Ms. Fan Pu, associate director of the Amity Christian Art Center, was born in Nanjing and grew up in a Christian home where her father Fan Peiji was a leader in the Little Flock. An artist well known for his calligraphy work, Fan Peiji was ordained by the Jiangsu Christian Council in the early 1980s. At age 17 and full of youthful enthusiasm, Ms. Fan Pu joined her Nanjing middle school classmates to be volunteers going to Xinjiang Autonomous Region as part of the "up the mountain, down the countryside" movement inspired by Chairman Mao during the Cultural Revolution of 1966-76. These "zhi qing" ("educated youth") worked at the lowest level of farm labor. Often they are referred to as "the lost generation" who missed the opportunity for formal education. In her free time Ms. Fan did paper cuts and kept her creativity in artwork alive. "Of course we only used Chairman Mao and other revolutionary themes in those days." After 14 years of farm work, Fan Pu returned to Nanjing with her husband and two daughters in 1979. Before joining the Amity Art Center in 1993, Ms. Fan worked for a company of art design. Her special interests include paper cuts with biblical themes. She has made numerous trips to the countryside visiting villages where Christians are creating their own artwork in traditional folk art forms. Recently she was in Shandong Province, where she found many folk artists in Fei Xian, Zhang Jia Ko and Wei Xian. Some of the villages are in remote mountain areas and extremely poor, yet every one is engaged in paper cutting. Their papercuts are used to decorate their humble homes to express joy and hope in every season. Many of these villagers are Christians. Ms. Fan's dream is to find ways to introduce their art to the rest of China and to the outside world. Also through the Amity Christian Art Center these villagers will find an outlet for their work and gain income to improve their living standard.

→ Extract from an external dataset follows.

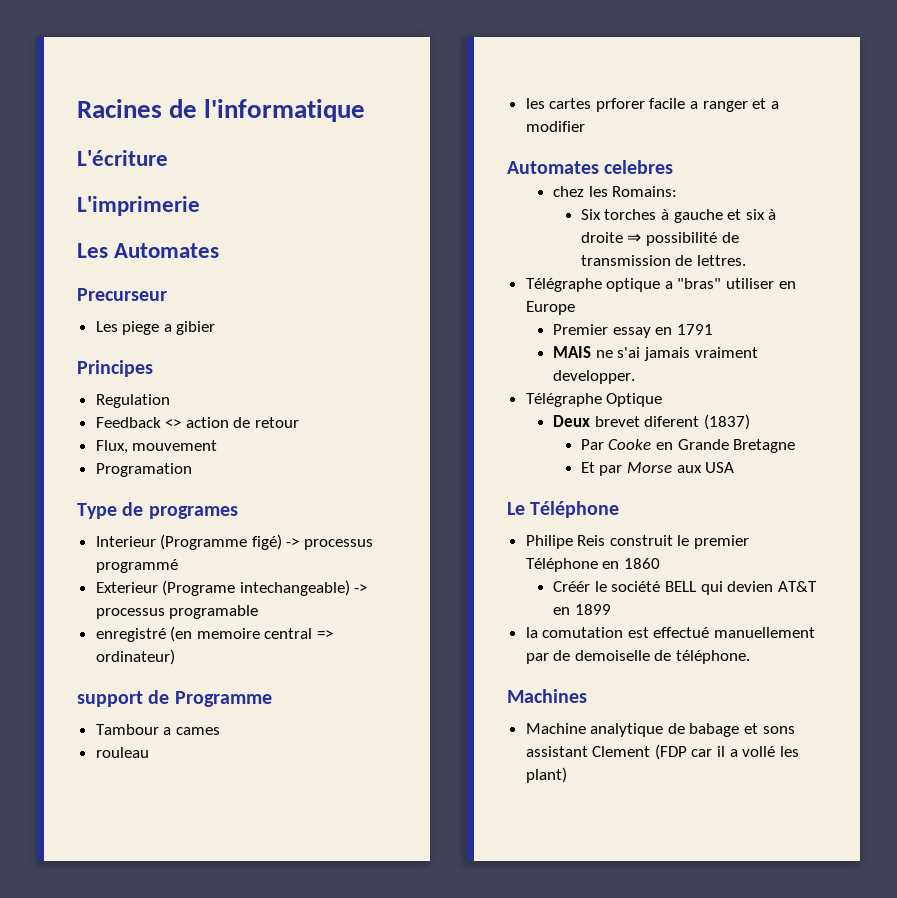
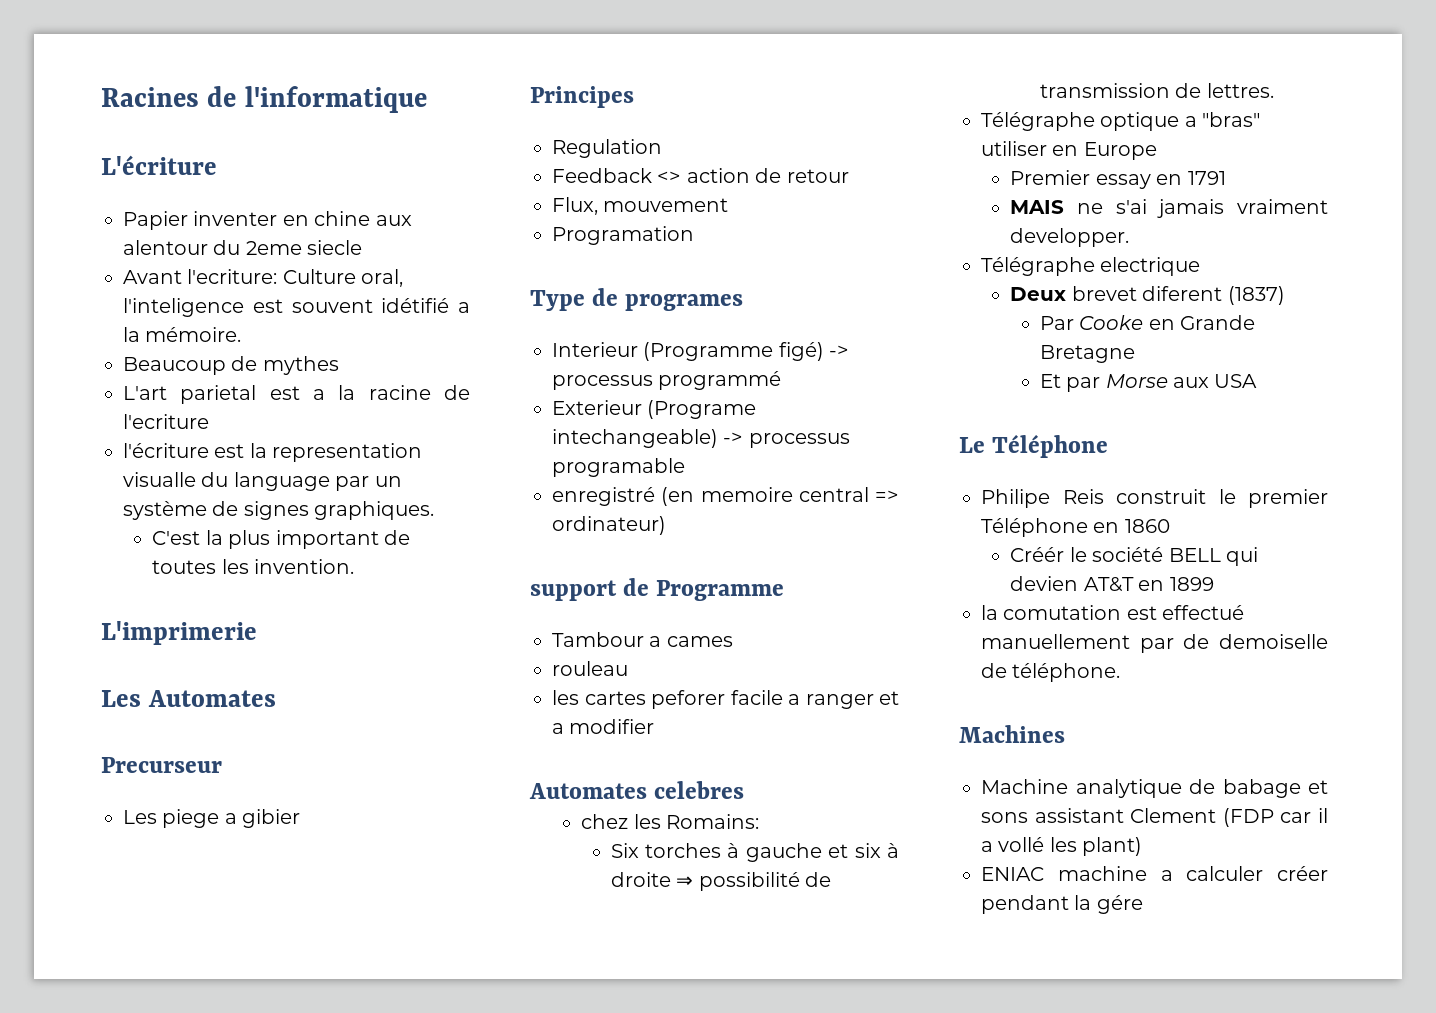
(168, 158) none -> [123,211,412,230] [123,240,363,255] [123,269,404,287] [123,298,470,317] [123,327,242,342] [123,356,339,375] [123,385,470,404] [123,414,209,429] [123,443,423,462] [123,472,402,491] [123,501,435,520] [152,530,410,549] [152,559,355,574] // Papier inventer en chine aux alentour du 2eme siecle // Avant l'ecriture: Culture oral, l'inteligence est souvent idétifié a la mémoire. // Beaucoup de mythes // L'art parietal est a la racine de l'ecriture // l'écriture est la representation visualle du language par un système de signes graphiques. // C'est la plus important de toutes les invention.
[595,98,645,112] prforer -> [651,690,725,709] peforer
[606,393,663,407] Optique -> [1100,257,1201,276] electrique
(567, 775) none -> [981,866,1328,881] [981,895,1143,914] // ENIAC machine a calculer créer pendant la gére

The Amity Christian Art Center was established in 1992. It aims to develop Christian artistic creation and to relate to overseas Christians who are concerned with Chinese Christian art, making every effort possible to promote Christian art with Chinese characteristics. The center held its first Chinese Christian Art Exhibition in Hong Kong in September, 1993. In August 1994, after the founding of the Amity Cultural, Technological and Economic Exchange Center, the Amity Art Center became part of the Exchange Center and a division of the Amity Foundation. Abiding by the Three-Self Principle of the Chinese Church, the center focuses on the development of indigenous Chinese Christian art and the promotion of international cultural exchange. The Art Center commits itself to five areas of work: academic research, creation of artistic works, organizing exhibits and initiating exchanges, providing consultant service and exploring new fields for self-development.
From September 18 to 20, 1996, the Art Center held its first seminar on Chinese Christian Art and the second Chinese Christian Art Exhibition in Nanjing. Altogether 21 papers were presented to the seminar. Artists brought their works from Anhui, Fujian, Gansu, Guizhou, Guangdong, Heilongjiang, Heibei, Henan, Hubei, Inner Mongolia, Jiangsu, Jiangxi, Liaoning, Qinghai, Shaanxi, Shandong, Sichuan, Yunnan, Zhejiang provinces as well as the municipals of Beijing and Shanghai. There were western and Chinese style oil paintings, acrylic work, traditional Chinese brush paintings, calligraphy, finger calligraphy, seal cutting, poetry, batik, carving, paper cuts, porcelain painting, impressionistic modern work as well as very bold "peasant paintings" with vivid colors.